■ **TASK DETAILS**:
Give back, exactly as written, the lines from the first line of the data below through the line with "Sac de couchage de", and omit the pictures.

Change listing data:

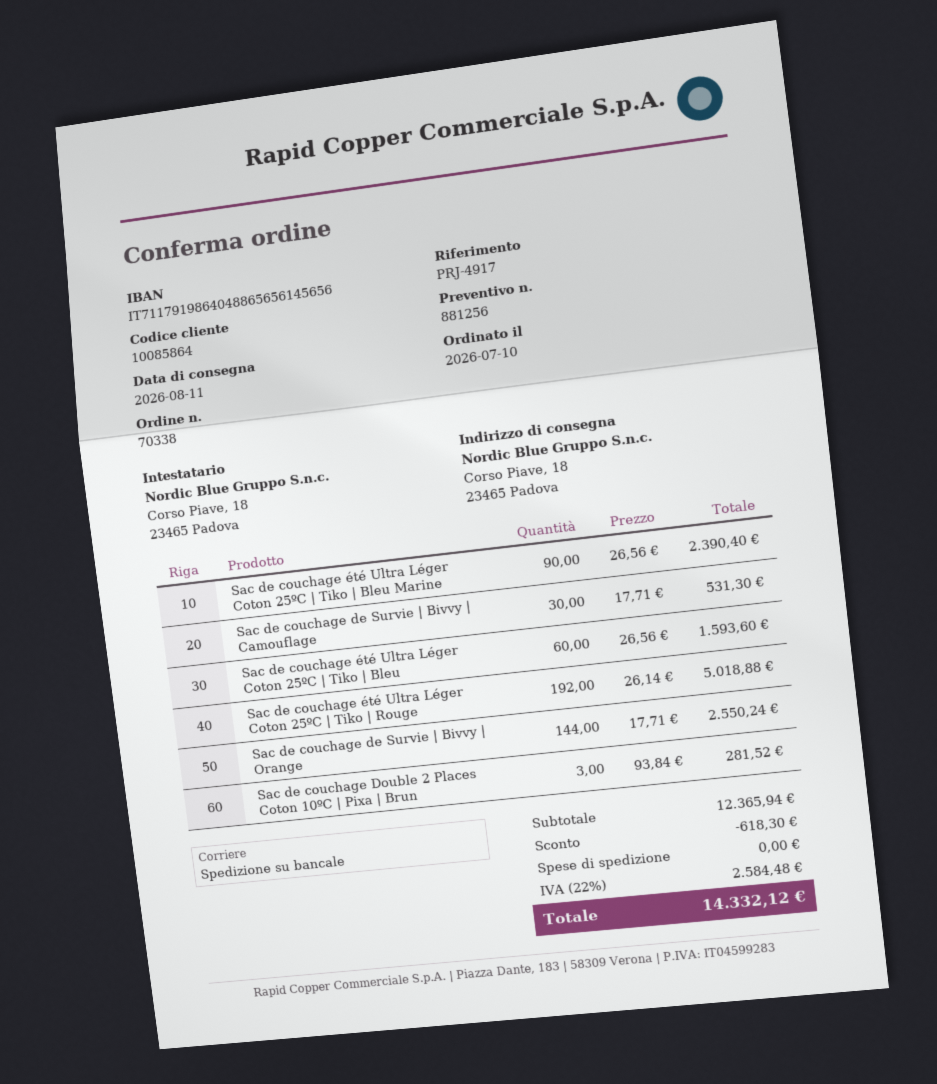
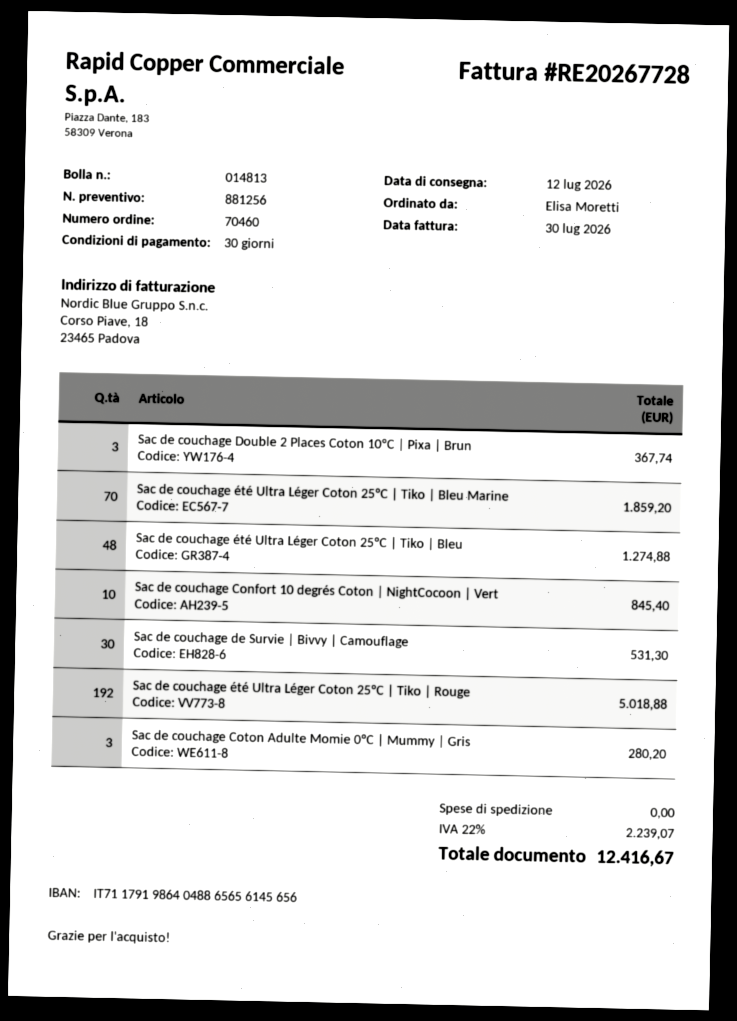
order number: 70338 -> 70460
delivery date: 2026-08-11 -> 2026-07-12
Sac de couchage été Ultra Léger Coton 25ºC | Tiko | Bleu Marine: 90 for 2390.40 -> 70 for 1859.20
Sac de couchage été Ultra Léger Coton 25ºC | Tiko | Bleu: 60 for 1593.60 -> 48 for 1274.88
Sac de couchage de Survie | Bivvy | Orange: 144 for 2550.24 -> none
Sac de couchage Double 2 Places Coton 10ºC | Pixa | Brun: 3 for 281.52 -> 3 for 367.74
Sac de couchage Confort 10 degrés Coton | NightCocoon | Vert: none -> 10 for 845.40
Sac de couchage Coton Adulte Momie 0ºC | Mummy | Gris: none -> 3 for 280.20
discount: 618.30 -> none
tax: 22% = 2584.48 -> 22% = 2239.07
total: 14332.12 -> 12416.67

■ **RESPONSE FOR THIS EXERCISE**:
order number: 70338 -> 70460
delivery date: 2026-08-11 -> 2026-07-12
Sac de couchage été Ultra Léger Coton 25ºC | Tiko | Bleu Marine: 90 for 2390.40 -> 70 for 1859.20
Sac de couchage été Ultra Léger Coton 25ºC | Tiko | Bleu: 60 for 1593.60 -> 48 for 1274.88
Sac de couchage de Survie | Bivvy | Orange: 144 for 2550.24 -> none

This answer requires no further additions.